Étonnant choix donc que celui de Martin de Halleux d’aller chercher cet artiste pour développer une histoire muette toute de noir et de blanc, quoiqu’également grisée - nous y reviendrons. Dans Nachave, Lucas Harari met en scène la vie d’un jeune homme, probablement lycéen, résidant dans un grand ensemble de banlieue périurbaine. Le shit, les potes, le poster de Zidane dans la chambre, et les parents anesthésiés devant l’écran de télévision recrachant en boucle les formulations anxiogènes des chaînes d’informations en continu. Les rues sont sales et l’atmosphère lourde.
Difficile alors de ne pas dresser un parallèle avec le film de Romain Gavras, Athena, récemment sorti sur Netflix, et qui défraie la chronique, notamment du fait de sa représentation des banlieues jugée par certains trop caricaturale. Avec Nachave, l’auteur évite l’écueil Athena en nous contant une histoire d’amour lycéenne en vingt-cinq planches seulement, sans délaisser pour autant l’intensité dramatique et les rebondissements qui caractérisaient ses précédentes bandes dessinées.

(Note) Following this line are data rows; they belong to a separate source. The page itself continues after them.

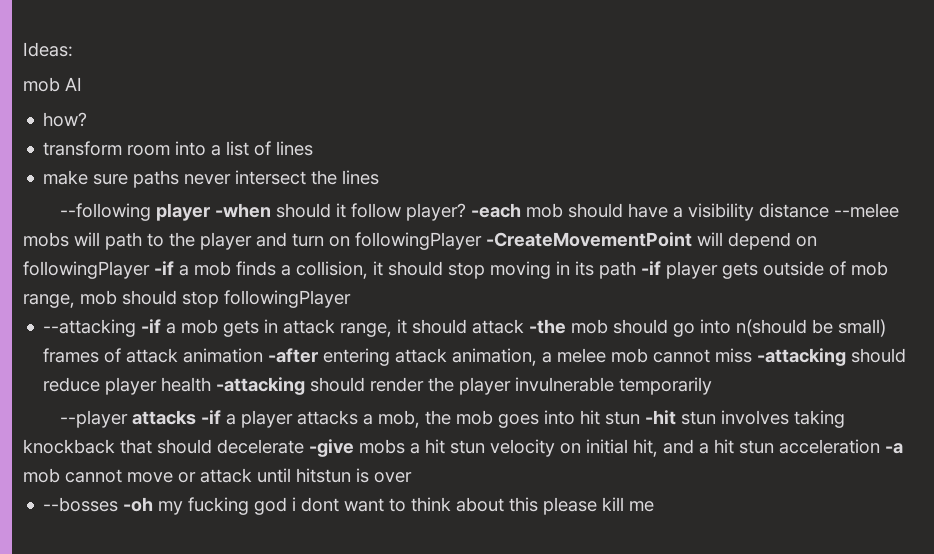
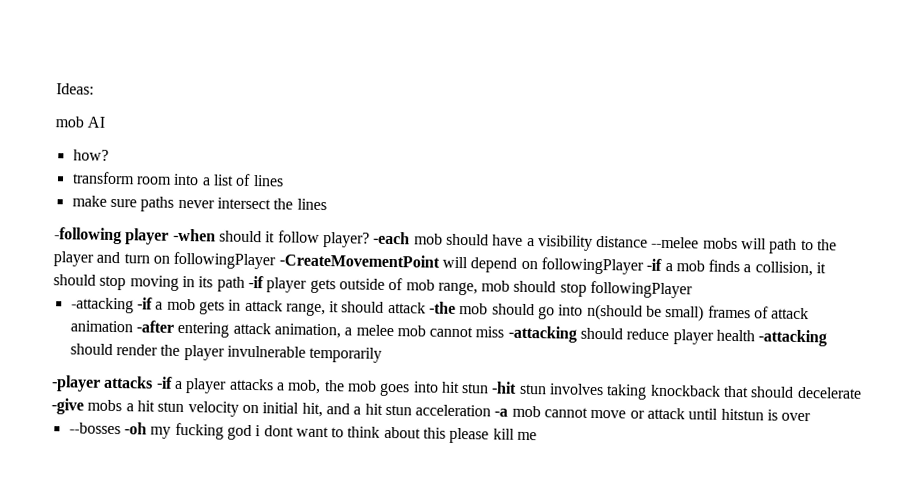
[60,203,152,221] --following -> [54,227,122,245] -following
[43,319,137,337] --attacking -> [70,297,134,314] -attacking
[60,410,129,428] --player -> [51,375,101,392] -player

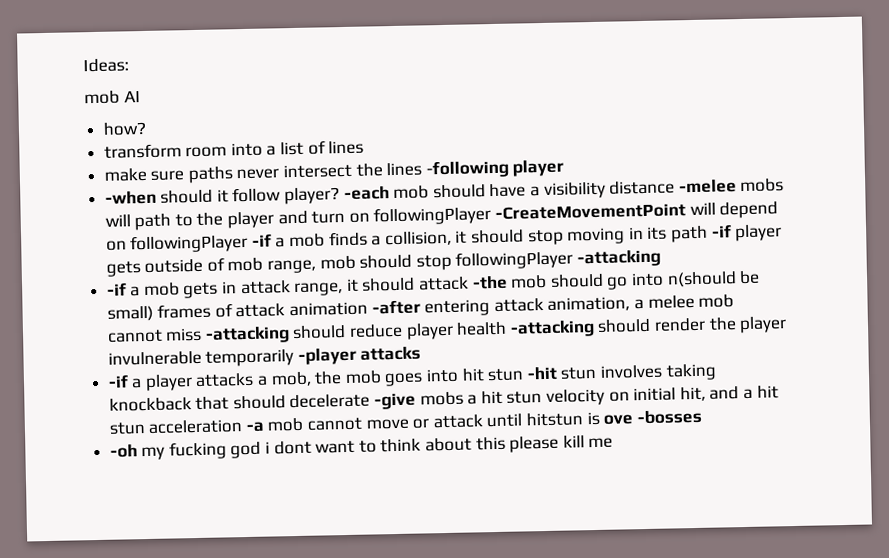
(327, 204) // -> (423, 169) none
(170, 236) none -> (565, 168) //
[651,236,700,249] --melee -> [678,179,737,194] -melee
[70,297,134,314] // -attacking -> [577,249,662,268] -attacking //
(383, 354) // -> (295, 358) none
(154, 382) none -> (422, 353) //
[781,412,812,422] [68,422,121,435] over // --bosses -> [603,409,702,425] ove -bosses //

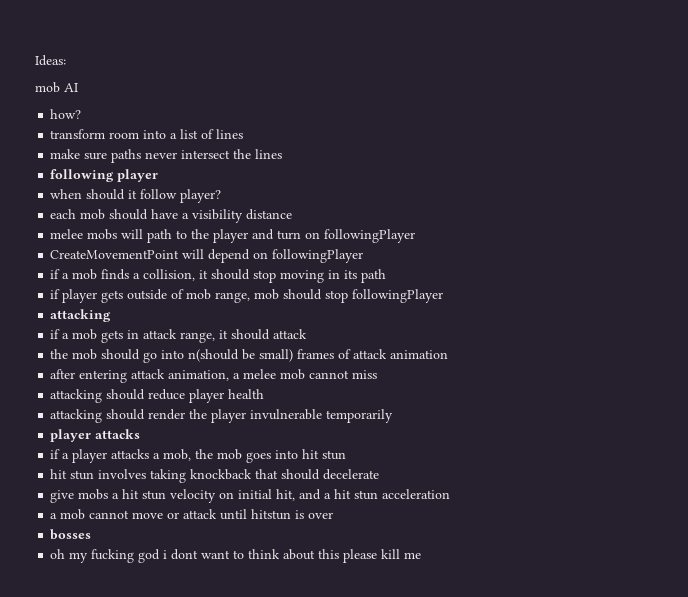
[425,159,509,179] -following -> [50,169,115,182] // following
[104,190,157,205] -when -> [50,189,83,199] when
[343,186,390,201] -each -> [50,209,77,219] // each
[678,179,737,194] -melee -> [50,229,84,239] // melee
[495,203,687,220] -CreateMovementPoint -> [50,250,180,259] // CreateMovementPoint
[251,233,272,247] -if -> [50,269,61,279] // if
[710,224,732,238] -if -> [50,289,61,299] // if
[577,249,662,268] [106,282,127,296] -attacking // -if -> [50,309,112,322] [50,329,61,339] // attacking // if
[471,275,508,290] -the -> [50,349,69,359] // the
[371,299,421,315] -after -> [50,369,76,379] // after
[204,326,290,344] -attacking -> [50,389,103,403] // attacking
[509,320,595,338] -attacking -> [50,409,103,423] // attacking
[297,347,357,365] -player -> [50,429,92,442] // player
[107,374,129,388] -if -> [50,449,61,459] if
[526,366,558,381] -hit -> [50,469,68,479] // hit
[374,392,417,410] -give -> [50,490,75,503] // give
[245,421,265,433] -a -> [50,513,58,519] // a
[603,409,702,425] [109,444,138,458] ove -bosses // -oh -> [308,512,334,519] [50,529,92,540] [50,549,66,559] over // bosses // oh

Comme toujours, le trait est précis et l’ambiance propice à l’immersion. Les représentations citadines, grâce à des jeux de lignes de fuite discrets, mais efficaces, guident le regard du lecteur et développent la narration. Les noirs réalisés au feutre sont profonds et se marient parfaitement aux grisés utilisés pour accentuer les reliefs et les zones d’ombre de la ville. Vous pouvez l’observer sur nos photos, les gris sont absents des originaux. Ils ont été réalisés à la main par l’artiste puis intégré numériquement à ses planches.
L’édition est, quant à elle, comme toujours soignée, le papier de qualité, et la brièveté de la lecture est très largement compensée par la qualité de l’objet que l’on se plaira à lire et regarder à nouveau, en prenant cette fois le temps de s’arrêter sur les détails de chaque planche.
L’accrochage dont le vernissage avait lieu ce mardi 4 octobre à la galerie Arts Factory est visible jusqu’au 29 octobre prochain. À noter qu’une seconde exposition-vente présentant les précédents travaux de Lucas Harari a également court à la galerie Barbier, située 10 rue Choron à Paris, jusqu’au 8 octobre prochain.
La seconde parution de cette rentrée, et quatrième itération pour la collection 25 images, s’intitule quant à elle La Réparation et accueille la première autrice en la personne de l’artiste canadienne Nina Bunjevac.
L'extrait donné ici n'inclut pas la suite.